"Fu una giornata intensa - ricorda a Tgcom24 Alberto Gandolfi, che aveva 16 anni. - Era impressionante: tanti giovani piegati nella melma che credevano in quello che facevano"
di Gabriella Persiani"E' un ricordo vivissimo l'immagine di questa enorme camerata piena di ragazzi che indefessi, immersi nel fango, erano concentrati a eseguire i loro compiti: chi raccoglieva i libri finiti nella melma e li poggiava sul tavolo e chi con una spunga e un secchio d'acqua li lavava". Racconta così a Tgcom24 il suo impegno, il giorno dopo l'alluvione del 4 novembre del 1966, Alberto Gandolfi, uno dei migliaia degli angeli del fango, che, allora, 16enne, con i suoi compagni di liceo, da Bologna, arrivò a Firenze in pullman per prestare braccia e volontà nel salvataggio delle ricchezze della Biblioteca Nazionale.
Cosa ricorda di quel giorno?
"Arrivammo in pullman da Bologna; avevo gli stivali di plastica e i guanti portati da casa e passai la mattinata a raccogliere i libri finiti nel fango; nel pomeriggio, invece, con gli altri compagni, ci scambiammo il compito: sciacquai con una spugna quei volumi. A sovrintendere ai lavori c'era un addetto della biblioteca. Eravamo in tanti in uno stanzone gigantesco. Non ero mai stato nella Biblioteca Nazionale di Firenze e non ci sono mai più tornato".
Un titolo che con le sue mani strappò dal fango?
"Non posso ricordare i titoli, eravamo troppo concentrati ed era una lotta contro il tempo. Ma ricordo che questi libri avevano copertine in cuoio, quindi immagino che fossero di un certo pregio".
Che atmosfera si respirava in quella grande stanza?
"Si respirava un'atmosfera di solidarietà totale.

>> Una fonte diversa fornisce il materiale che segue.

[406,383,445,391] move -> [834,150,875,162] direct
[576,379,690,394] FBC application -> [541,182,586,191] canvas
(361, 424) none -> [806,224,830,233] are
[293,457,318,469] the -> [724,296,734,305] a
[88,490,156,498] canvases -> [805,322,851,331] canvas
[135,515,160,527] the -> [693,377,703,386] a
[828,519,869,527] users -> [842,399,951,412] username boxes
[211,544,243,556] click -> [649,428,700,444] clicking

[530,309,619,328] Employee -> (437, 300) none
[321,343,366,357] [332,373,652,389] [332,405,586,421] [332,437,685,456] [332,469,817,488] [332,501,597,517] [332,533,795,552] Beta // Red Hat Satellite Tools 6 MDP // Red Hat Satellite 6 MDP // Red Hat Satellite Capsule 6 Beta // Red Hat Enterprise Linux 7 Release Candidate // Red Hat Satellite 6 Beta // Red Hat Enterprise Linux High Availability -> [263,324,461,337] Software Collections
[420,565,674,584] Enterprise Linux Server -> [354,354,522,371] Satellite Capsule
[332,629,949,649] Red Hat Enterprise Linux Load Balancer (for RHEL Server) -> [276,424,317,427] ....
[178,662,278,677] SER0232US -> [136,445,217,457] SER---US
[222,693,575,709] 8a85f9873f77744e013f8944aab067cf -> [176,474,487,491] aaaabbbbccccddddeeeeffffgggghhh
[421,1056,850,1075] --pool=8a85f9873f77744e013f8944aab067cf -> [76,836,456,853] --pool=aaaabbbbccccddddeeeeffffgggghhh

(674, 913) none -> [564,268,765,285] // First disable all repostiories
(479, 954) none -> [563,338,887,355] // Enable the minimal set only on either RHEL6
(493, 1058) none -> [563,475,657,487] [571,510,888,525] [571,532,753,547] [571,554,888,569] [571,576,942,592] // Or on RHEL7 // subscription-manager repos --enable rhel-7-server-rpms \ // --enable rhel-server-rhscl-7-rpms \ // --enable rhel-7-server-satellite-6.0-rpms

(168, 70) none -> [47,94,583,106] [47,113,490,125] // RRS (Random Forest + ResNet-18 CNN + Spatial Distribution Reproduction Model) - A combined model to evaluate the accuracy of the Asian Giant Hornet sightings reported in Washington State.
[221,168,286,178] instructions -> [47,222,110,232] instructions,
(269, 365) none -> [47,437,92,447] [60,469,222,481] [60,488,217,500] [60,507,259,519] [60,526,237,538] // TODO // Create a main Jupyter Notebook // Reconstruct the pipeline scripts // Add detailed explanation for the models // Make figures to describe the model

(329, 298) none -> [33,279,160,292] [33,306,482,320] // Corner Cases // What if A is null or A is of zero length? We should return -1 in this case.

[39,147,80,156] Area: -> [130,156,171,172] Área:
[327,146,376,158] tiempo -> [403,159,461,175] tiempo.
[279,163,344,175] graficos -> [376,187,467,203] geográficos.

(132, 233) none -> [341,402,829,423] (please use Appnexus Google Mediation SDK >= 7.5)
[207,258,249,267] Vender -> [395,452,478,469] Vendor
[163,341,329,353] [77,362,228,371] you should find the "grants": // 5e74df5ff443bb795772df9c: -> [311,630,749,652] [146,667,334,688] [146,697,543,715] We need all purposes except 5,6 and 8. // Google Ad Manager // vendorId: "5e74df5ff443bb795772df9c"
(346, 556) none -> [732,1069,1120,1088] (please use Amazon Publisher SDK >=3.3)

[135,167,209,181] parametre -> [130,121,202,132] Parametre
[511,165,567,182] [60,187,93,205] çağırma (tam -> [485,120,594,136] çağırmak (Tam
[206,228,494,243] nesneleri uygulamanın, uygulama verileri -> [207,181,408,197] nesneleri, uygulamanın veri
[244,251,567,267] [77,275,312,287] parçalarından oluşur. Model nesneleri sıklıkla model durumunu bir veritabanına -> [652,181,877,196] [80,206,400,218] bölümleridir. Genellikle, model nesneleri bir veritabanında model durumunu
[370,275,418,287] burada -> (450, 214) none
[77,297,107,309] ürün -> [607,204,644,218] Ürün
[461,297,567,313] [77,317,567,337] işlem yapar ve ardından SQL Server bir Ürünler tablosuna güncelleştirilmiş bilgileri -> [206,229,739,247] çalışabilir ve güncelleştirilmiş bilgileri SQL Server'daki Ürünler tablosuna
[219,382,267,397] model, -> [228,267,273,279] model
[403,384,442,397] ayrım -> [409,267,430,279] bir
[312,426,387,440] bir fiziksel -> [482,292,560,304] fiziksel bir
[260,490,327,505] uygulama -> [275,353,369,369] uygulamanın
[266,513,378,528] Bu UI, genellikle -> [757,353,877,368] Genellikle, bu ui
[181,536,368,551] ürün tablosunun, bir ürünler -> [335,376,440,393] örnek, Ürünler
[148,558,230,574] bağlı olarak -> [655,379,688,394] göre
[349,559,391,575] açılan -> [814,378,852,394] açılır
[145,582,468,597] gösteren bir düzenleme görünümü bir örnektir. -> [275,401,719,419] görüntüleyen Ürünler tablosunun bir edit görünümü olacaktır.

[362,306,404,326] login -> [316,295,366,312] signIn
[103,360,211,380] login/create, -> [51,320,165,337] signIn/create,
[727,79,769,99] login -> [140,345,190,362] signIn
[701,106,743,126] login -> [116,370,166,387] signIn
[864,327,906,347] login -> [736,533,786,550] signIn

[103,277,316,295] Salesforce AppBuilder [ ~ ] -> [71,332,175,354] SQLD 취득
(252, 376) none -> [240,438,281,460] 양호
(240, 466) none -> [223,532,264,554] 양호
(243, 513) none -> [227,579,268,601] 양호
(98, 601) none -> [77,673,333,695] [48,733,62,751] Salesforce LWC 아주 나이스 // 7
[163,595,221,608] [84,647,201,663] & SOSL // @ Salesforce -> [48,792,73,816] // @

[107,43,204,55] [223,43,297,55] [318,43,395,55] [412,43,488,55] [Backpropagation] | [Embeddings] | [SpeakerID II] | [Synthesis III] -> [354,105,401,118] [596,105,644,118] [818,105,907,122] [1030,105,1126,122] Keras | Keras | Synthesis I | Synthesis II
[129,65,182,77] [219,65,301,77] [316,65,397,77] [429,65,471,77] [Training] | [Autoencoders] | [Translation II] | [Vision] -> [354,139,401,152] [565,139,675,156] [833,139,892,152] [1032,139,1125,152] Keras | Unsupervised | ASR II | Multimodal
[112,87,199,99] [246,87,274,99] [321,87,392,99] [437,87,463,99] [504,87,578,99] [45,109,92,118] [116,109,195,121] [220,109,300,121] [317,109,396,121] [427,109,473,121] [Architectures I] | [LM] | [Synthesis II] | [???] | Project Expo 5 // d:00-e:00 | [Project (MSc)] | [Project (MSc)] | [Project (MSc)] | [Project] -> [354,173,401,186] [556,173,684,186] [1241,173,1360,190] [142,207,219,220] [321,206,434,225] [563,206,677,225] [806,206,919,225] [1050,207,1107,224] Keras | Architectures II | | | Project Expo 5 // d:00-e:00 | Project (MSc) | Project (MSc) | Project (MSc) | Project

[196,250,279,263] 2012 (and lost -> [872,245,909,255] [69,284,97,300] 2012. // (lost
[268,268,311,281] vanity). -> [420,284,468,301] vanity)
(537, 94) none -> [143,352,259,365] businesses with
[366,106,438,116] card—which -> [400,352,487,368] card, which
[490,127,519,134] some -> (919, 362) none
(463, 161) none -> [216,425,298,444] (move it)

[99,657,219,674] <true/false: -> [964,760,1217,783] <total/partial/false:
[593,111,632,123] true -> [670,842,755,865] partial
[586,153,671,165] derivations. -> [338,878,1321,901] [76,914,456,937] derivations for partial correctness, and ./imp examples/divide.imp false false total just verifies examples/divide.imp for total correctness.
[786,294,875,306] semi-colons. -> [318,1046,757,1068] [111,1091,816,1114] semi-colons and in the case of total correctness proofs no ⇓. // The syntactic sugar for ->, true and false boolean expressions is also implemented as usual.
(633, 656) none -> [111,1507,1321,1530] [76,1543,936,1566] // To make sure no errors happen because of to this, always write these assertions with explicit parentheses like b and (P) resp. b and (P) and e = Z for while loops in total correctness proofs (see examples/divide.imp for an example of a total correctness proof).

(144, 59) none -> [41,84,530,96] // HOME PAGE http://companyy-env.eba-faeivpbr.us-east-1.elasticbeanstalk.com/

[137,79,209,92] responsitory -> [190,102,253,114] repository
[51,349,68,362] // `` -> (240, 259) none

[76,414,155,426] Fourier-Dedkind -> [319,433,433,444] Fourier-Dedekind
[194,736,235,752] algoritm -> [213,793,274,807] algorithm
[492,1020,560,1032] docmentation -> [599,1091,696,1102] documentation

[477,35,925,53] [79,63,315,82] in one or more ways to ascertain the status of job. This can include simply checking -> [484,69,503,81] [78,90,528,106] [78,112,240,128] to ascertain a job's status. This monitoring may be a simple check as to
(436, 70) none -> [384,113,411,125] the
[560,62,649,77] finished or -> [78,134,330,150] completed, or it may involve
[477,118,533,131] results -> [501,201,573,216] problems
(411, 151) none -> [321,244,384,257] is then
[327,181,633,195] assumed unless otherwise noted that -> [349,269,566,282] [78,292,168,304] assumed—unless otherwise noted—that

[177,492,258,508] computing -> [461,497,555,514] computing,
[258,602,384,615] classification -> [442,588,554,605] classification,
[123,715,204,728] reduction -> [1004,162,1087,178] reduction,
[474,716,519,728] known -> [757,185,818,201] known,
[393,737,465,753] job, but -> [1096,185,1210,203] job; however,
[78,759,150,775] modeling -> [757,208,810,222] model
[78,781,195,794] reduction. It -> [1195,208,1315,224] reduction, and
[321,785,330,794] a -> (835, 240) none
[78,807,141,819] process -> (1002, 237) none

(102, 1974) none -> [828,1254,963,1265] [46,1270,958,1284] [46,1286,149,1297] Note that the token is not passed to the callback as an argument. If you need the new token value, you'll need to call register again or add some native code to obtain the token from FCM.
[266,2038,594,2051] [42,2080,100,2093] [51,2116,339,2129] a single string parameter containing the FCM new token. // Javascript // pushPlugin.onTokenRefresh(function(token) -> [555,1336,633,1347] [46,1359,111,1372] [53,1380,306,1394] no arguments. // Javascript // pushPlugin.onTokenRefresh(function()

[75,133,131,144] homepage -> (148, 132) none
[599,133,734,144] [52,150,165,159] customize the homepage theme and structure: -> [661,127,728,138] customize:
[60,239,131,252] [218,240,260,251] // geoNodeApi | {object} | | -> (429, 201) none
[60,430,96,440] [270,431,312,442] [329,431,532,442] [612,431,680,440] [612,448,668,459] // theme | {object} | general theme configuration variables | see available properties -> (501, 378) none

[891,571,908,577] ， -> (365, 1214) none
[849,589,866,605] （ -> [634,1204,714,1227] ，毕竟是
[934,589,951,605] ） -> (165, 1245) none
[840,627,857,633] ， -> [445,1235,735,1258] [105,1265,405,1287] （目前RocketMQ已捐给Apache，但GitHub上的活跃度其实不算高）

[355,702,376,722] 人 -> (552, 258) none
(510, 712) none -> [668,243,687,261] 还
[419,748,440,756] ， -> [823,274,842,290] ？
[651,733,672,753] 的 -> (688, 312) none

Eravamo solo dei ragazzini ma si faceva il possibile perché ci si credeva".
Una giornata intensa: dormì quella notte, una volta tornato a casa?
"Per un ragazzino fu un'esperienza incredibile. Tornammo a casa ancora infangati e stravolti e per la stanchezza della giornata riuscii a dormire. Il giorno dopo in classe parlammo di quella esperienza che ci segnò, ma allora non ci fu alcuna attenzione per l'aspetto psicologico. Quello che provammo in fatto di emozioni non interessava a nessuno. Non ci fu alcuna preparazione psicologica prima, né dopo qualcuno ci aiutò. Erano importanti le braccia, il lavoro fisico...".
Cosa resta oggi di quell'impegno?
"Ho vivo il ricordo di quanta dedizione c'era in tutti noi per recuperare, senza danneggiare, i libri sommersi. Se quella stessa dedizione venisse profusa ora per recuperare il nostro Paese, saremmo tutti al sicuro. Ma la dedizione è un po' come l'innamoramento. In alcuni col tempo svanisce. In quelli che non erano veramente innamorati".
E pensando all'attuale emergenza alla luce del suo impegno di quel giorno: i tesori dell'arte persi con le scosse del Centro Italia?
"E' un'emergenza diversa. Allora per fortuna non si correvano rischi nel raccogliere quei tesori nel fango che era ancora fresco. Oggi è più pericoloso entrare in una biblioteca terremotata per salvare i testi e non si possono prendere iniziative personali. Allora rispondemmo con gioia a quella singola giornata che organizzò il nostro liceo. Comprendo la disperazione degli sfollati e anche oggi vorrei fare qualcosa, ma cosa?".